Look below for the line containing "Velúrový záves na"; from there, print each line exactly up to and including the line containing "total: 288.64 -> 441.89", and stop.

[[ Excerpted records, beginning ]]

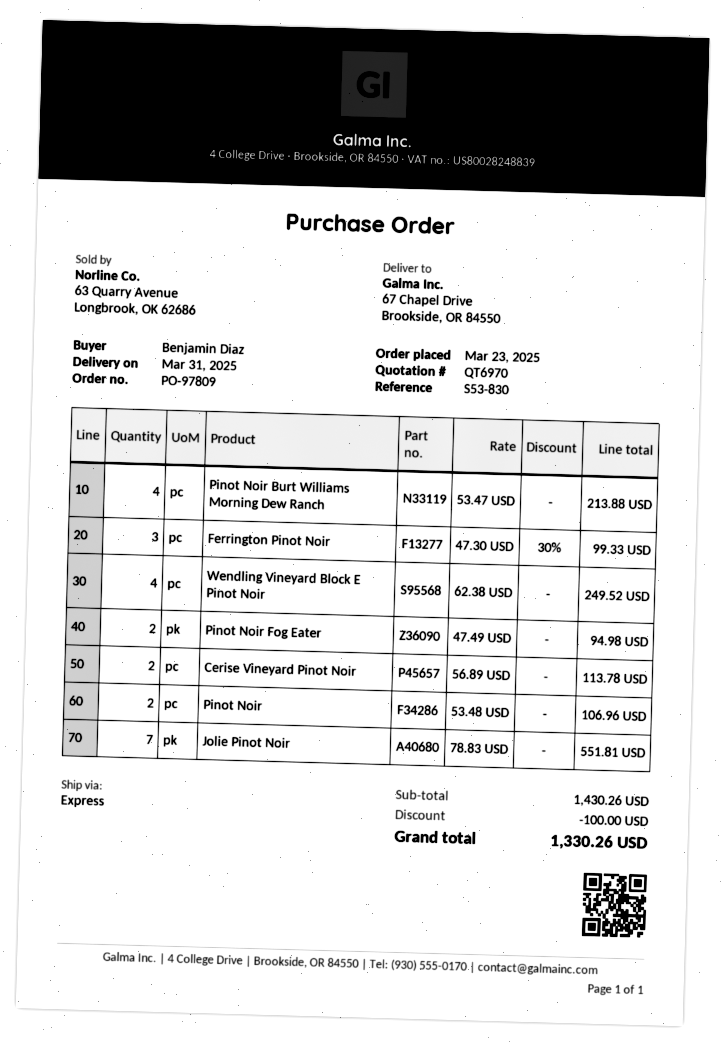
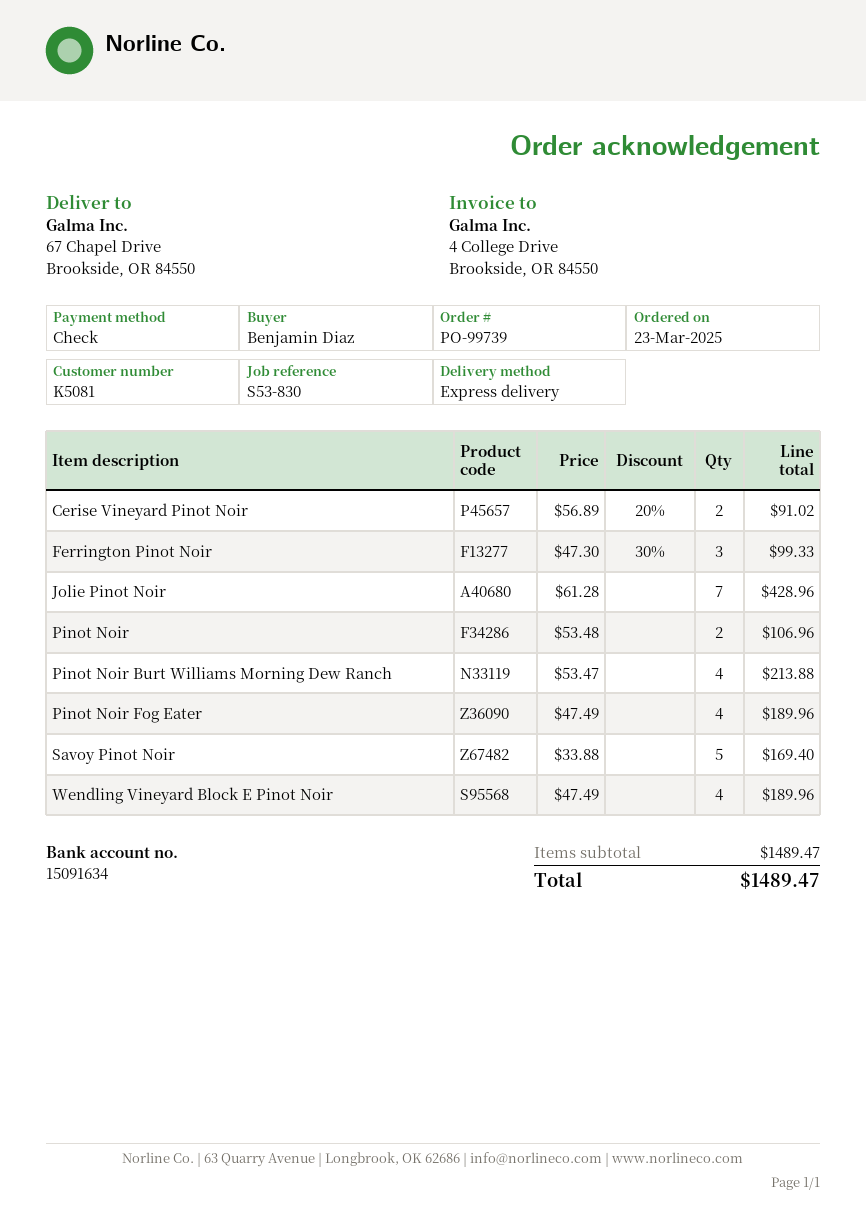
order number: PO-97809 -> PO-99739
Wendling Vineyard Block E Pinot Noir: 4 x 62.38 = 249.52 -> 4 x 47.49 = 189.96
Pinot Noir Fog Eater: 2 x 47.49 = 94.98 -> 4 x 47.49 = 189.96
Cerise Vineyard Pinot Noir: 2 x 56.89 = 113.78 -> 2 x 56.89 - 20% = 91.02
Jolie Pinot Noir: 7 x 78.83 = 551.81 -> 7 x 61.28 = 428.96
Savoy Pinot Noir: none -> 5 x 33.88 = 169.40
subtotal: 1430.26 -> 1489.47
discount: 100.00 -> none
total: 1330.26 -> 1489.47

[[ Excerpted records, end ]]
[[ Excerpted records, beginning ]]

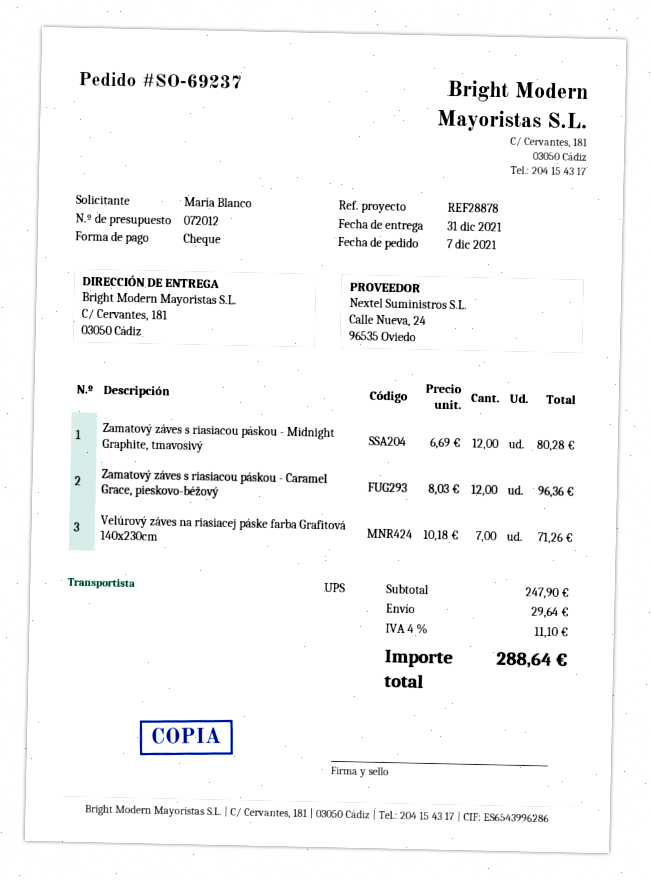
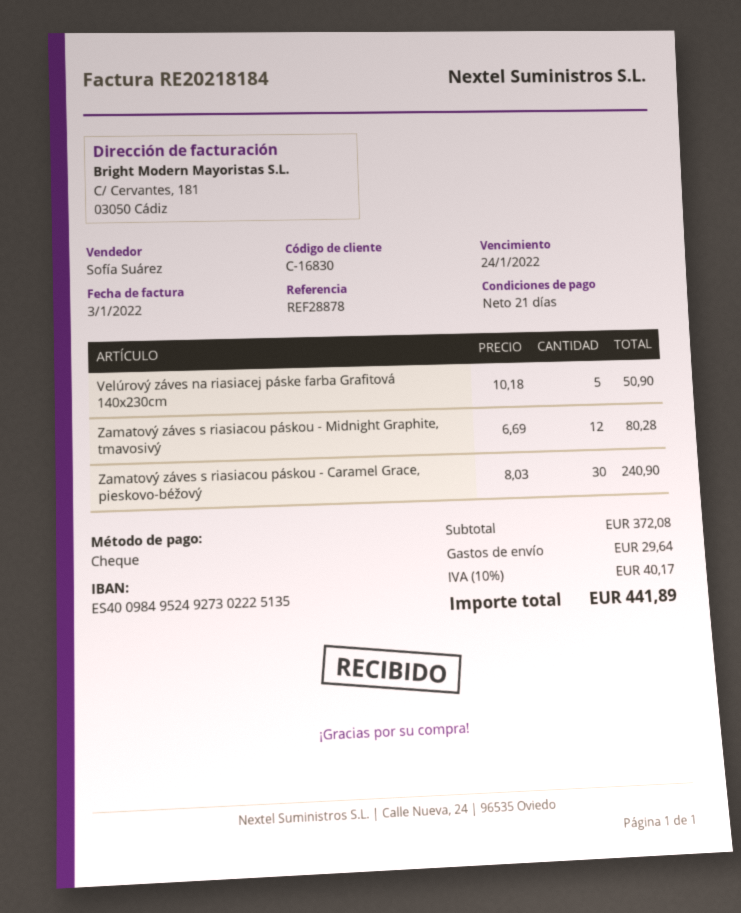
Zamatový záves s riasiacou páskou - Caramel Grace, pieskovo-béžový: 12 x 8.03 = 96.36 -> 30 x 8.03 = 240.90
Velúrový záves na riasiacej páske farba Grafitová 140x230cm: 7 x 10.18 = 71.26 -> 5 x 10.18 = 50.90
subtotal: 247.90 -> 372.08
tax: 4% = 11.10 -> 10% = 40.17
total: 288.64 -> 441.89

[[ Excerpted records, end ]]
[[ Excerpted records, beginning ]]

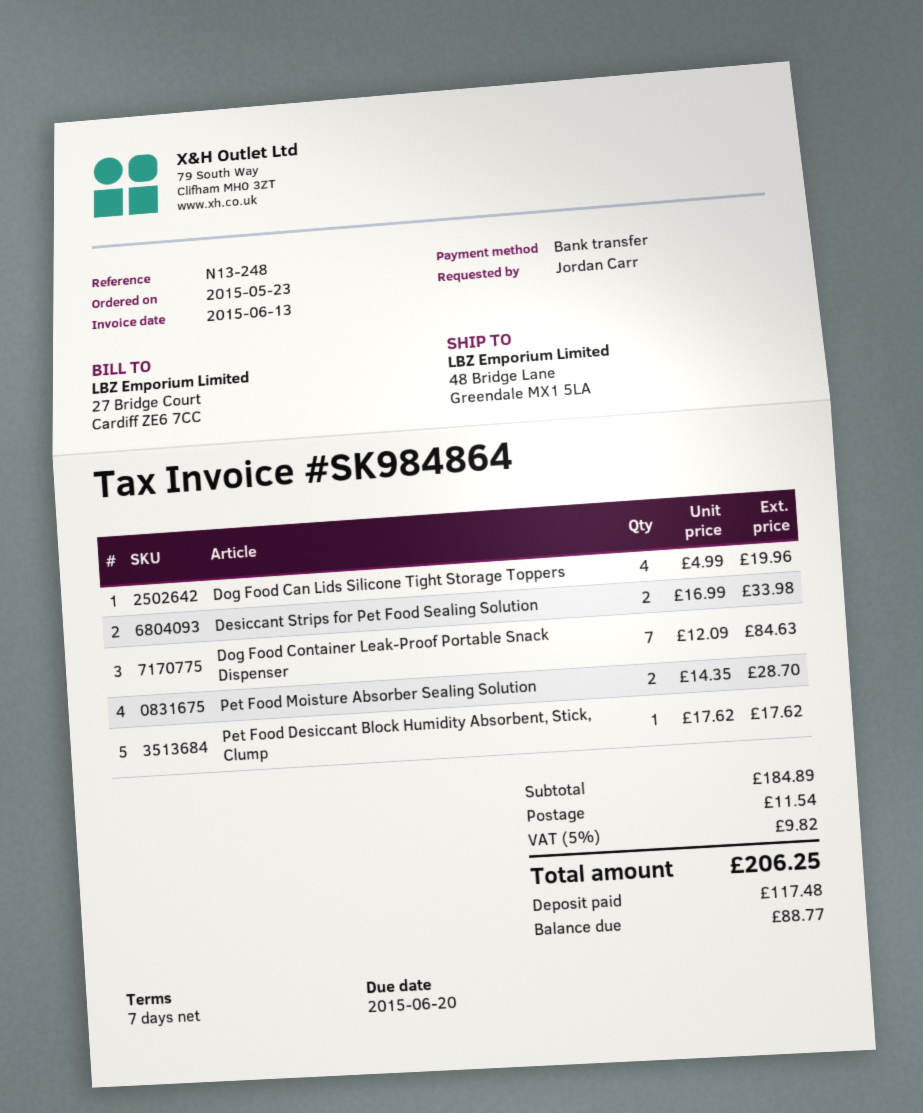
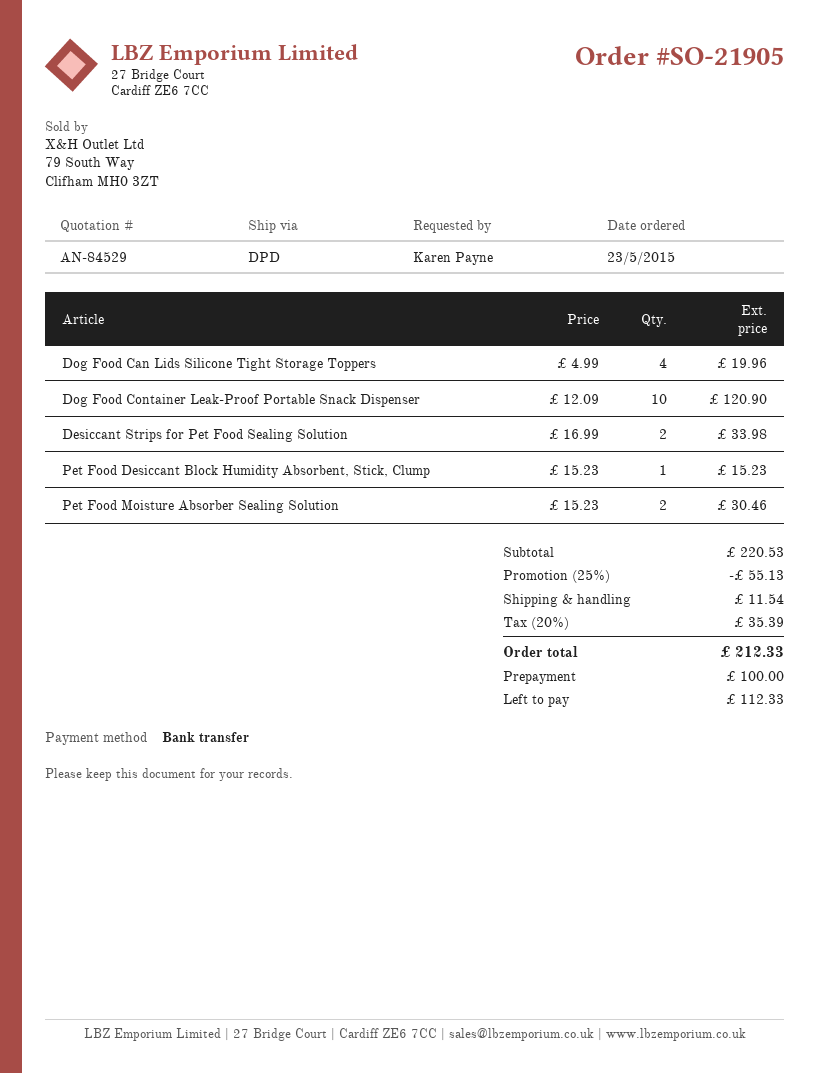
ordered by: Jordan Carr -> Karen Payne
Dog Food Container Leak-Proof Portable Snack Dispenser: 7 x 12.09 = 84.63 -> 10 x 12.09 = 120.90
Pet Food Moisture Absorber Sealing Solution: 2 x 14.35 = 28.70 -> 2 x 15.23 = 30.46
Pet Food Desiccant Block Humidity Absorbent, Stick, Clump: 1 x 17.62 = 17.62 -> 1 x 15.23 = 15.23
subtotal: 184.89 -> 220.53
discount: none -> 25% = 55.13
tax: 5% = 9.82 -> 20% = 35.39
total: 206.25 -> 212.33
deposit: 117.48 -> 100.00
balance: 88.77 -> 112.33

[[ Excerpted records, end ]]

▸ **Solution**:
Velúrový záves na riasiacej páske farba Grafitová 140x230cm: 7 x 10.18 = 71.26 -> 5 x 10.18 = 50.90
subtotal: 247.90 -> 372.08
tax: 4% = 11.10 -> 10% = 40.17
total: 288.64 -> 441.89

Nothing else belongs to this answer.